User interface change data:
________________________
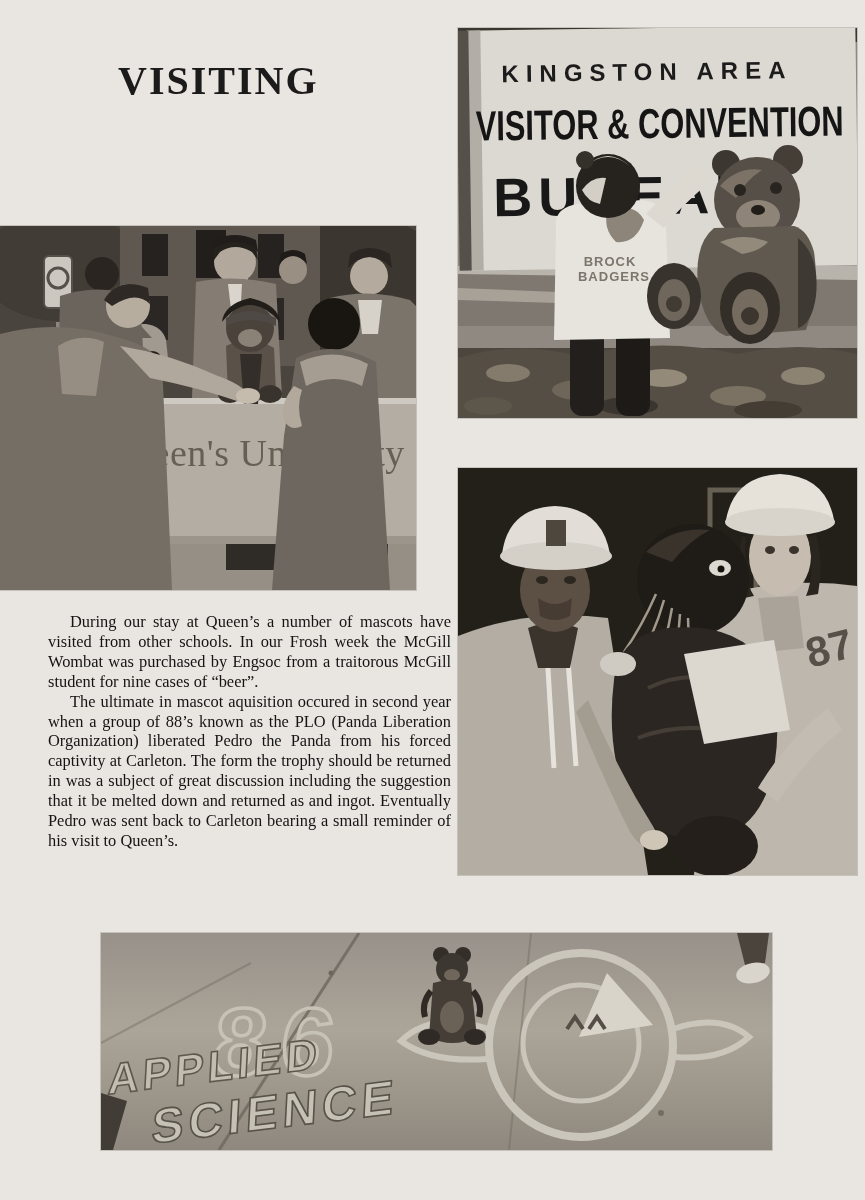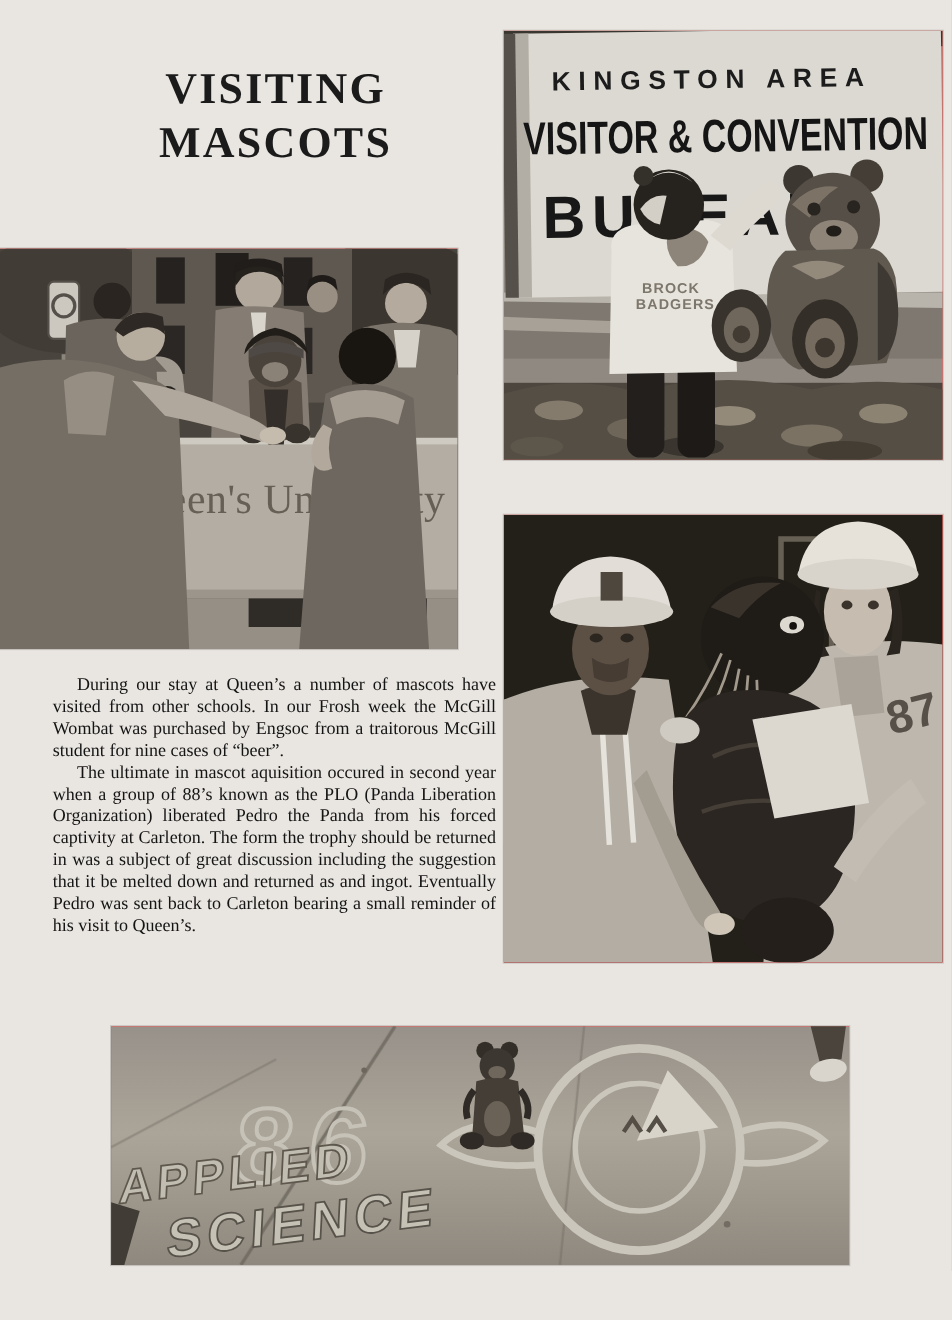--- a/index.html
+++ b/index.html
@@ -3,21 +3,21 @@
 <meta charset="utf-8">
 <style>
   html,body { margin:0; padding:0; background:#d6d3cd; }
   .page {
     position:relative; width:865px; height:1200px; margin:0 auto;
     background:#e9e6e1; overflow:hidden;
     font-family:"Liberation Serif", serif; color:#161616;
   }
   .title {
     position:absolute; left:118px; top:56px; width:265px;
-    text-align:center; font-weight:bold; font-size:40px; line-height:49px;
+    text-align:left; font-weight:bold; font-size:40px; line-height:49px;
     letter-spacing:2px; color:#1b1b1b;
   }
   figure.photo { position:absolute; margin:0; background:#ef4444; overflow:hidden;
     box-shadow:0 0 0 1px rgba(90,85,78,.25); }
   figure.photo svg { display:block; width:100%; height:100%; }
   .photo-kingston { left:458px; top:28px;  width:399px; height:390px; }
   .photo-queens   { left:0;     top:226px; width:416px; height:364px; }
   .photo-hardhats { left:458px; top:468px; width:399px; height:407px; }
   .photo-pavement { left:101px; top:933px; width:671px; height:217px; }
   .article {
@@ -32,21 +32,20 @@
   }
   .sans { font-family:"Liberation Sans", sans-serif; font-weight:bold; }
 </style>
 </head>
 <body>
 
 <div class="page">
 
   <header class="title">
     <div>VISITING</div>
-    <div>MASCOTS</div>
   </header>
 
   <figure class="photo photo-kingston">
     <svg viewBox="0 0 399 390" preserveAspectRatio="none">
 
       <rect x="0" y="0" width="399" height="390" fill="#8f8981"></rect>
       <rect x="0" y="0" width="399" height="14" fill="#39352f"></rect>
       <rect x="0" y="238" width="399" height="60" fill="#7e7870"></rect>
       <path d="M0 238 L399 238 L399 252 L0 246 Z" fill="#b9b4ab"></path>
       <path d="M0 260 L200 268 L200 278 L0 272 Z" fill="#a7a198"></path>

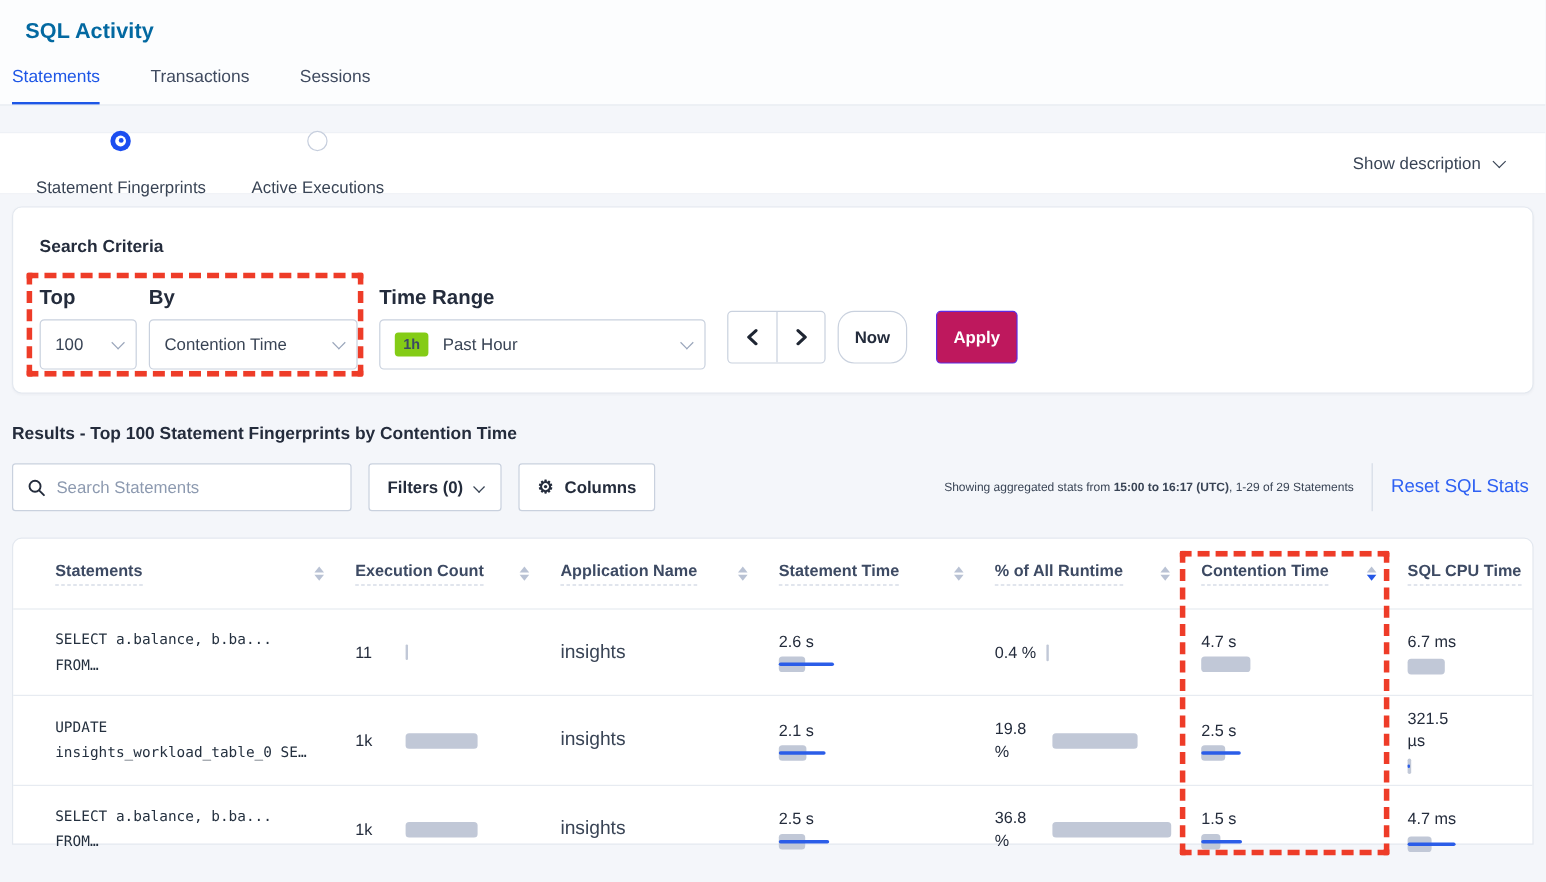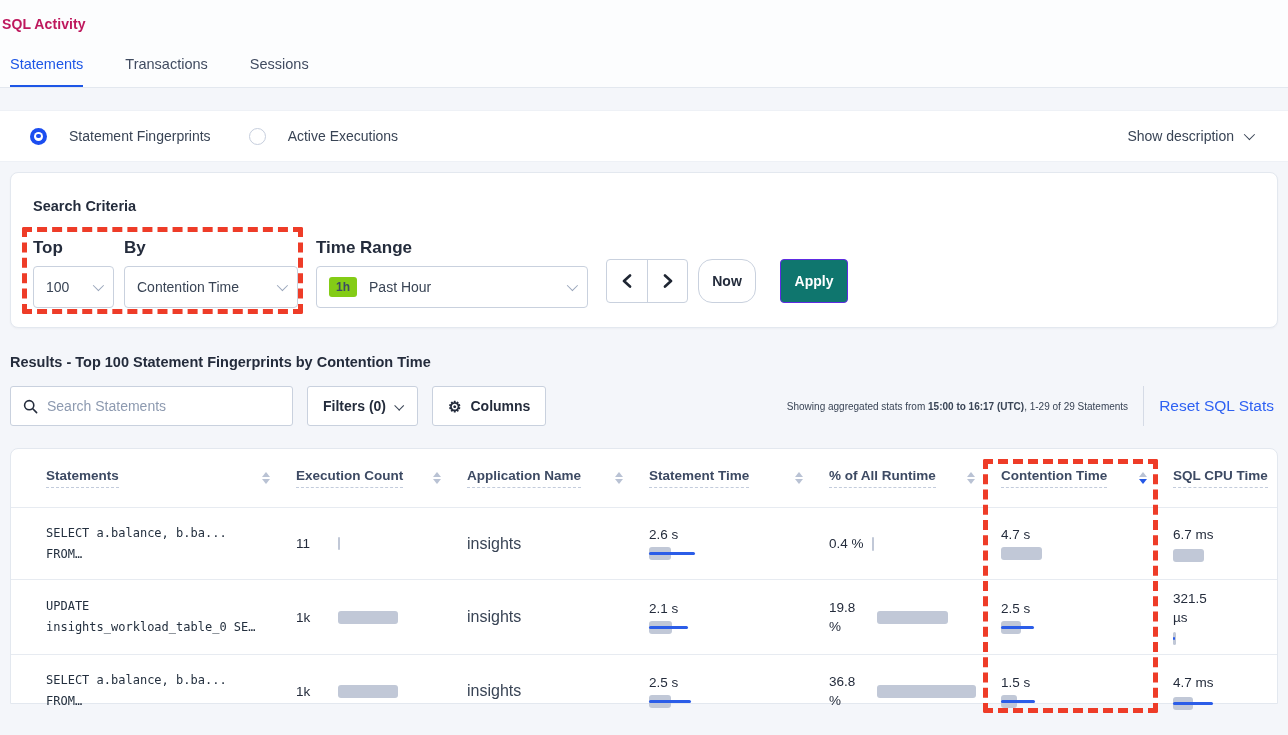--- a/index.html
+++ b/index.html
@@ -3,28 +3,28 @@
 <meta charset="utf-8">
 <style>
   * { box-sizing: border-box; margin: 0; padding: 0; }
   html,body { width:1288px; height:735px; overflow:hidden; }
   body {
     font-family:"Liberation Sans", sans-serif;
     background:#f4f6fa; color:#242c3c; position:relative;
   }
   
   .top-header { background:#fcfdfe; height:88px; position:relative; border-bottom:1px solid #e3e8ef; }
-  .page-title { font-size:14px; font-weight:700; color:#be185d; padding:16px 0 0 2px; letter-spacing:.1px; }
+  .page-title { font-size:18px; font-weight:700; color:#0369a1; padding:16px 0 0 21px; letter-spacing:.1px; }
   .tabs { position:absolute; left:10px; bottom:0; display:flex; gap:42px; }
   .tab { font-size:14.5px; color:#404b60; padding-bottom:13px; cursor:pointer; border-bottom:2px solid transparent; }
   .tab.active { color:#1d56e6; border-bottom-color:#1d56e6; }
   
   .toggle-strip { margin-top:22px; background:#fff; height:52px; display:flex; align-items:center; padding:0 36px 0 30px; border-top:1px solid #eef1f6; border-bottom:1px solid #eef1f6; }
   .radio-group { display:flex; gap:38px; }
-  .radio-item { display:flex; align-items:center; gap:22px; cursor:pointer; }
+  .radio-item { display:flex; align-items:center; gap:22px; cursor:pointer;flex-direction:column; }
   .radio-outer { width:17px; height:17px; border-radius:50%; border:1.5px solid #c6cedd; background:#fff; display:flex; align-items:center; justify-content:center; }
   .radio-outer.selected { border:none; background:#1b4df0; }
   .radio-mid { width:9px; height:9px; border-radius:50%; background:#fff; display:flex; align-items:center; justify-content:center; }
   .radio-dot { width:4.5px; height:4.5px; border-radius:50%; background:#1b4df0; }
   .radio-label { font-size:14px; color:#394455; }
   .show-desc { margin-left:auto; display:flex; align-items:center; gap:10px; cursor:pointer; }
   .show-desc span { font-size:14px; color:#394455; }
   .chev { width:8px; height:8px; border-right:1.8px solid #394455; border-bottom:1.8px solid #394455; transform:rotate(45deg) translateY(-2px); }
   .chev.gray { border-color:#9aa6bb; }
   
@@ -34,21 +34,21 @@
   .field { display:flex; flex-direction:column; }
   .field-label { font-size:17px; font-weight:700; color:#242c3c; margin-bottom:8px; }
   .select { height:42px; border:1px solid #c9d1de; border-radius:4px; background:#fff; display:flex; align-items:center; padding:0 12px; cursor:pointer; }
   .select .val { font-size:14px; color:#394455; }
   .select .chev { margin-left:auto; }
   .badge-1h { background:#84cc16; border-radius:3px; font-size:12px; font-weight:700; color:#3c4a63; padding:3px 7px; margin-right:12px; }
   .arrow-group { display:flex; height:44px; border:1px solid #c9d1de; border-radius:4px; background:#fff; overflow:hidden; margin-top:0; }
   .arrow-btn { width:40px; display:flex; align-items:center; justify-content:center; cursor:pointer; }
   .arrow-btn + .arrow-btn { border-left:1px solid #c9d1de; }
   .btn { height:44px; border:1px solid #c9d1de; border-radius:4px; background:#fff; font-size:14px; font-weight:700; color:#242c3c; display:flex; align-items:center; justify-content:center; cursor:pointer; }
-  .btn.apply { background:#0f766e; border-color:#5e2be2; color:#fff; }
+  .btn.apply { background:#be185d; border-color:#5e2be2; color:#fff; }
   
   .results-heading { margin:26px 0 0 10px; font-size:14.5px; font-weight:700; color:#242c3c; }
   .controls-row { margin:16px 10px 0 10px; display:flex; align-items:center; }
   .search-box { width:283px; height:40px; background:#fff; border:1px solid #c9d1de; border-radius:3px; display:flex; align-items:center; padding:0 10px 0 12px; gap:9px; }
   .search-box input { border:none; outline:none; flex:1; font-size:14px; font-family:"Liberation Sans",sans-serif; color:#394455; background:transparent; }
   .search-box input::placeholder { color:#8d9ab0; }
   .ctl-btn { margin-left:14px; height:40px; background:#fff; border:1px solid #c9d1de; border-radius:3px; padding:0 15px; display:flex; align-items:center; gap:9px; font-size:14px; font-weight:700; color:#242c3c; cursor:pointer; }
   .gear { font-size:15px; color:#242c3c; line-height:1; }
   .stats-wrap { margin-left:auto; display:flex; align-items:center; }
   .stats-text { font-size:10px; color:#394455; }

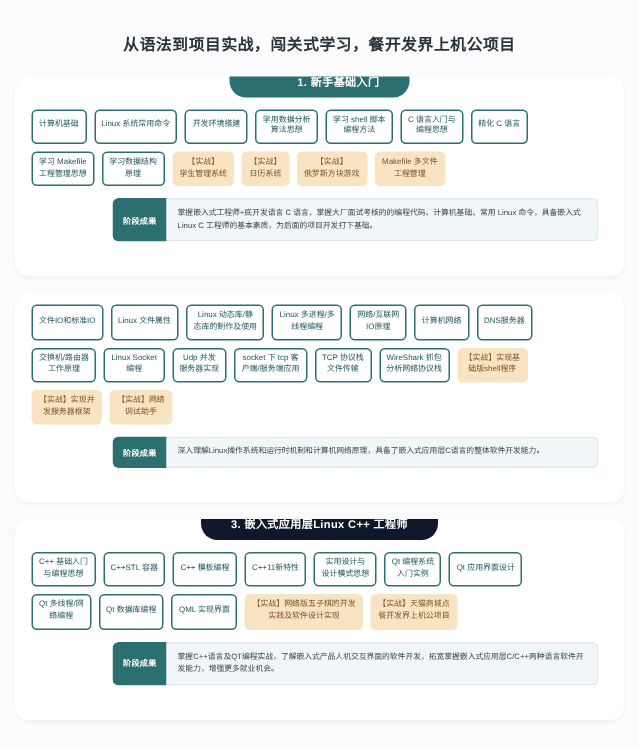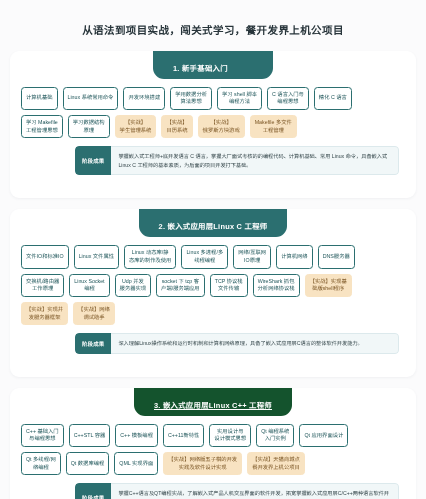--- a/index.html
+++ b/index.html
@@ -57,25 +57,25 @@
     margin-top: 0;
   }
 
   .banner {
     position: relative;
     background: #2b6f70;
     color: #ffffff;
     font-size: 7.4px;
     font-weight: 700;
     letter-spacing: 0.25px;
-    padding: 14px 20px 5px 20px;
+    padding: 0 20px 5px 20px;
     border-radius: 0 0 11px 11px;
     white-space: nowrap;
     line-height: 1.2;
-    text-align: left;
+    text-align: right;
     min-width: 120px;
   }
 
   
   .rows {
     padding: 8px 2px 0 2px;
   }
 
   .row {
     display: flex;
@@ -193,23 +193,20 @@
 工程管理</div>
           </div>
         </div>
         <div class="summary">
           <div class="summary-badge" style="background: rgb(43, 111, 112);">阶段成果</div>
           <div class="summary-text" style="background: rgb(241, 247, 248);">掌握嵌入式工程师+底开发语言 C 语言，掌握大厂面试考核的的编程代码、计算机基础、常用 Linux 命令，具备嵌入式 Linux C 工程师的基本素质，为后面的项目开发打下基础。</div>
         </div>
         <div class="card-pad"></div>
       </div>
       <div class="card" style="background: rgb(255, 255, 255);">
-        <div class="banner-wrap">
-          <div class="banner" style="background: rgb(43, 111, 112);">2. 嵌入式应用层Linux C 工程师</div>
-        </div>
         <div class="rows">
           <div class="row">
             <div class="tag plain" style="border-color: rgb(43, 111, 112);">文件IO和标准IO</div>
             <div class="tag plain" style="border-color: rgb(43, 111, 112);">Linux 文件属性</div>
             <div class="tag plain" style="border-color: rgb(43, 111, 112);">Linux 动态库/静
 态库的制作及使用</div>
             <div class="tag plain" style="border-color: rgb(43, 111, 112);">Linux 多进程/多
 线程编程</div>
             <div class="tag plain" style="border-color: rgb(43, 111, 112);">网络/互联网
 IO原理</div>
@@ -240,21 +237,21 @@
           </div>
         </div>
         <div class="summary">
           <div class="summary-badge" style="background: rgb(43, 111, 112);">阶段成果</div>
           <div class="summary-text" style="background: rgb(241, 247, 248);">深入理解Linux操作系统和运行时机制和计算机网络原理，具备了嵌入式应用层C语言的整体软件开发能力。</div>
         </div>
         <div class="card-pad"></div>
       </div>
       <div class="card" style="background: rgb(255, 255, 255);">
         <div class="banner-wrap">
-          <div class="banner" style="background: #14532d; text-decoration: underline;">3. 嵌入式应用层Linux C++ 工程师</div>
+          <div class="banner" style="background: #0f172a;">3. 嵌入式应用层Linux C++ 工程师</div>
         </div>
         <div class="rows">
           <div class="row">
             <div class="tag plain" style="border-color: rgb(43, 111, 112);">C++ 基础入门
 与编程思想</div>
             <div class="tag plain" style="border-color: rgb(43, 111, 112);">C++STL 容器</div>
             <div class="tag plain" style="border-color: rgb(43, 111, 112);">C++ 模板编程</div>
             <div class="tag plain" style="border-color: rgb(43, 111, 112);">C++11新特性</div>
             <div class="tag plain" style="border-color: rgb(43, 111, 112);">实用设计与
 设计模式思想</div>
________________________
**Your task:**
Nothing but the lines from the one with "与编程思想</div>" through the final line of the data belongs in the answer, and they must match exactly.

**Response below:**
 与编程思想</div>
             <div class="tag plain" style="border-color: rgb(43, 111, 112);">C++STL 容器</div>
             <div class="tag plain" style="border-color: rgb(43, 111, 112);">C++ 模板编程</div>
             <div class="tag plain" style="border-color: rgb(43, 111, 112);">C++11新特性</div>
             <div class="tag plain" style="border-color: rgb(43, 111, 112);">实用设计与
 设计模式思想</div>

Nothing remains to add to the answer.